В двадцать часов штурман Аккуратов передал о том, что весь экипаж здоров. Завтра они закончат расчистку аэродрома от торосов и при первом улучшении погоды вылетят к нам на льдину.

Однако Арктика все-таки заставила нас понервничать еще шесть долгих дней. Только четвертого июня вечером в сером небе появились голубые просветы.

Всю ночь на пятое июня Отто Юльевич, Спирин, Шевелев и я разговаривали по радиотелефону с Мазуруком и его экипажем. Давали указание о перелете, сообщали свои координаты, силу и направление ветра.

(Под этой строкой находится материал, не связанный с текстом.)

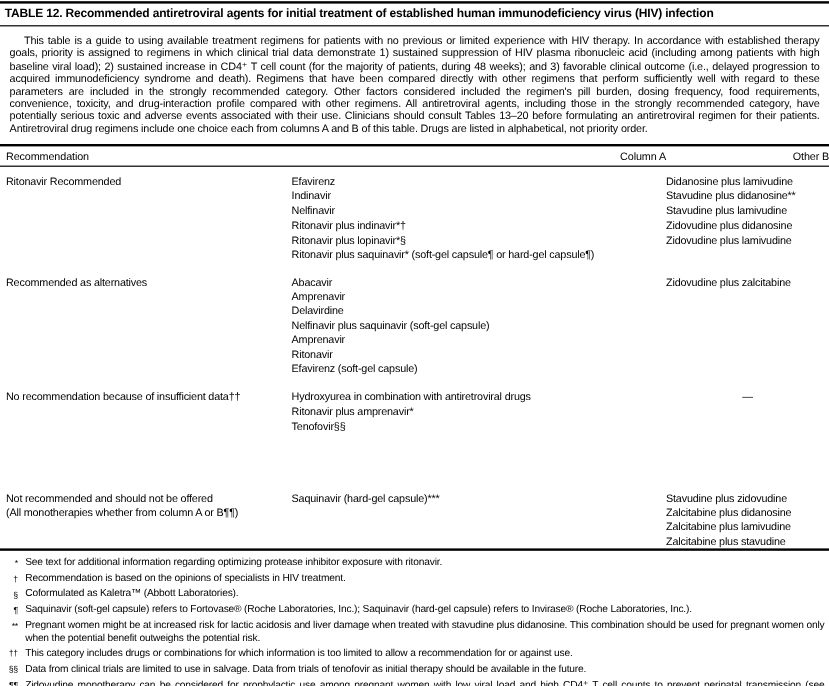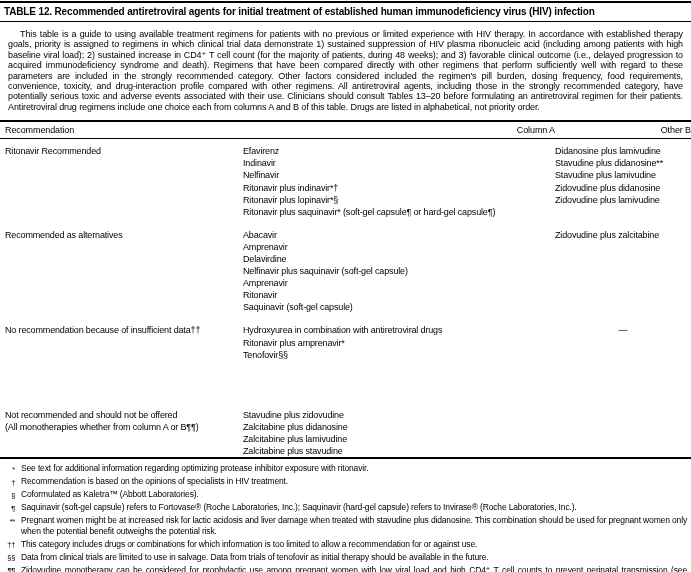"Saquinavir (soft-gel capsule)" div { text: Saquinavir -> Efavirenz }
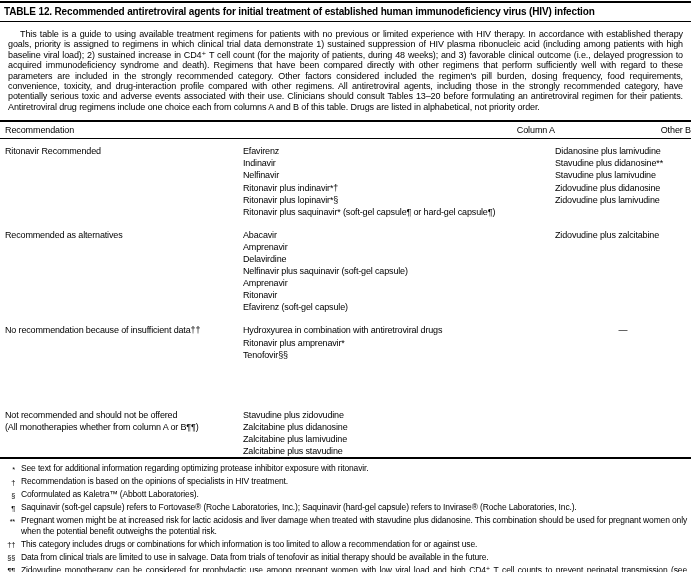"Saquinavir (hard-gel capsule)***" div.cell { html: none -> <div> <div>Saquinavir (hard-gel capsule)***</div> </div> }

К утру погода стала вполне летной. К радиотелефону подошел Отто Юльевич и сказал Мазуруку:

– Советую вылетать.

Тот ответил:

– Вылетаю.

На аэродроме, размеченном флажками, собралось все население лагеря. Соблюдая авиационные правила, мы выложили из спальных мешков знак «Т». Люди были расставлены в виде широкого веера; каждому вручили бинокль и указали часть горизонта, за которой он должен был внимательно следить. Радисты запустили свои рации.

Далеко на облачном горизонте показалась точка.

Спирин, не отнимая бинокля от глаз, крикнул радистам:

– Передайте ему, пусть возьмет на десять градусов влево.

Радисты передали. Точка повернула влево. Она все приближалась, и вскоре мы увидели контуры самолета.

– Передайте ему, чтобы взял на шесть градусов вправо, - снова крикнул Спирин.

Радисты передали. Самолет повернул вправо. Вот он уже идет прямо на нас. Все ближе и ближе.

Гул моторов нарастает. Еще несколько минут, и самолет «Н-169» кружит над лагерем.

Затаив дыхание, мы следим за посадкой Мазурука. Он должен сесть между моей машиной и ропаками. Ширина посадочной полосы сто пятьдесят метров. Боясь, что он не заметит пологих ропаков, мы расставили на них людей; это должно послужить Мазуруку знаком, что здесь садиться опасно.

Мазурук все это учел; осторожно подвел он самолет к самому «Т» и блестяще посадил свою машину.

Все пришли в восторг от его посадки. В воздух полетели меховые шапки.

Петенин, размахивая флажками, указал Мазуруку место его стоянки. «Прямо, как в настоящем аэропорту», подумал я.

Первым из самолета выскочил с радостным лаем четвероногий пассажир Веселый.

Собака сразу узнала своего хозяина и бросилась на грудь к Папанину. Гладя Веселого, Иван Дмитриевич приговаривал:

– Славно мы заживем с тобой на льдине! Пусть только они улетят.

– Все в порядке, - выходя из машины, сказал Мазурук.-Шестьдесят восемь ропаков сковырнули!

За ним вышли остальные товарищи: второй пилот Козлов, штурман Аккуратов, механики Шекуров и Тимофеев.

Снова объятия и поцелуи, снова восторженные возгласы и вопросы.

Когда схлынула первая волна радости, прилетевшие с изумлением осмотрелись вокруг. Лагерь напоминал большую новостройку: тринадцать палаток, среди них основной дом зимовки, радиорубка, камбуз, склады, метеорологическая будка, ветряк…

За завтраком мы узнали о жизни экипажа «Н-169» на льдине.


Самолеты на льдине.


Туго пришлось товарищам. Небольшая льдина, на которую они сели, сплошь была усеяна ропаками. Только замечательное искусство летчика помогло избежать повреждений машины при посадке.